Microsoft has issued a warning about financially-motivated cybercriminals who are using OAuth applications to launch automated BEC and phishing attacks, send spam, and deploy virtual machines for cryptomining.

Open Authorization (or OAuth) is a commonly used standard to give apps secure access to server resources according to the permissions defined by the user through token-based authentication and authorization without providing any credentials.

Security researchers recently revealed that the threat actors are primarily focusing on user accounts without authentication mechanisms, such as multifactor authentication, and target them with password-spraying or phishing attacks. The attackers also look for permissions to create or modify OAuth apps in these accounts. The compromised accounts are then used to make new OAuth apps with high privileges, which lets them hide malicious activity while ensuring access to the account.

The OAuth apps with high privileges perform various illicit activities, like deploying virtual machines for cryptocurrency mining, initiating spam campaigns that abuse the domain names of targeted organizations, and ensuring long-term access in Business Email Compromise (BEC) attacks. A threat actor tracked as Storm-1283 developed an OAuth app to deploy virtual machines for cryptocurrency mining, resulting in a financial loss for targeted organizations ranging from $10,000 to $1.5 million.

An unknown threat actor also exploited OAuth apps that were made using hijacked accounts to achieve persistence and launched phishing attacks by utilizing an adversary-in-the-middle (AiTM) phishing kit.
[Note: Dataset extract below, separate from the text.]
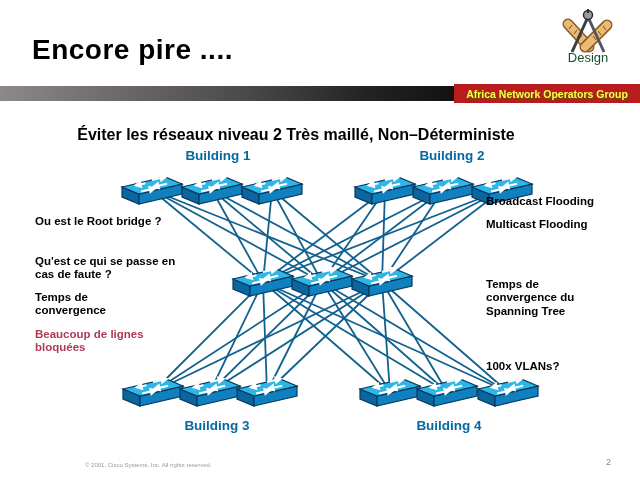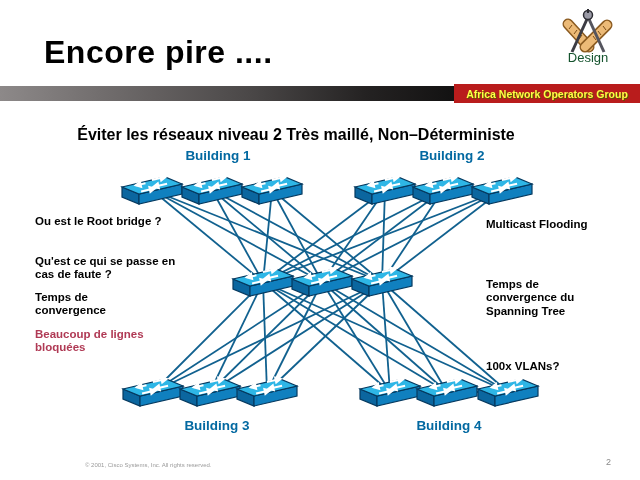"Encore pire ...." .title { font-size: 32px -> 28px; left: 44px -> 32px }
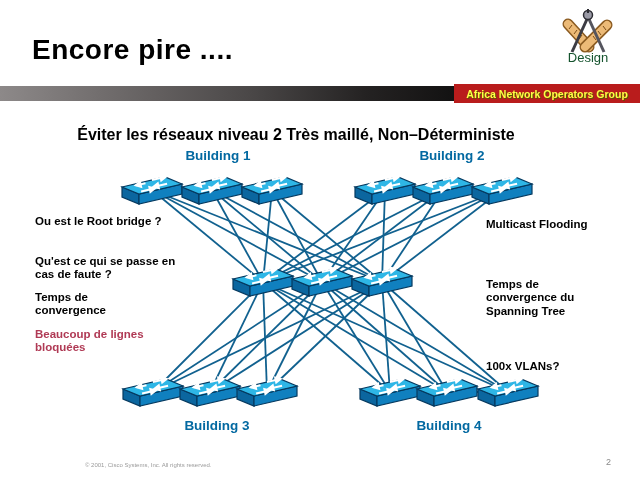"Broadcast Flooding" div.note { html: none -> <div>Broadcast Flooding</div> }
The same attacker used the compromised accounts for conducting Business Email Compromise (BEC) reconnaissance with the help of Microsoft Outlook Web Application (OWA) to look up attachments involving “invoice” and “payment”. There were separate instances of multiple OAuth apps used for persistence, reading emails, adding new credentials, and sending phishing emails with Microsoft Graph API.

According to the researchers, the threat actor made about 17,000 multitenant OAuth apps with various hijacked user accounts that sent out more than 927,000 phishing emails. This campaign ran from July to November 2023 before Microsoft took down all the malicious OAuth apps.

Another threat actor under the name Storm-1286 breached user accounts not protected by multifactor authentication (MFA) using a series of password-spraying attacks. These accounts were later used to create new OAuth applications within the targeted organization, allowing the threat actors to send thousands of spam emails daily.

The researchers recommend using MFA to defend against threat actors abusing OAuth apps by preventing phishing attacks and credential stuffing. Security teams should also enable conditional access policies to block attacks that use stolen credentials and make sure that MFA is used and privileged activities are protected.

Impact

• Financial Loss
• Credential Theft
• Identity Theft

Remediation

• Always be suspicious about emails sent by unknown senders.
• Never click on links/attachments sent by unknown senders.
• Ensure that general security policies are employed including: implementing strong passwords, correct configurations, and proper administration security policies
• Enable multifactor authentication (MFA).
• Enable conditional access policies to block attacks that use stolen credentials.
• Enable antivirus and anti-malware software and update signature definitions promptly. Using multi-layered protection is necessary to secure vulnerable assets.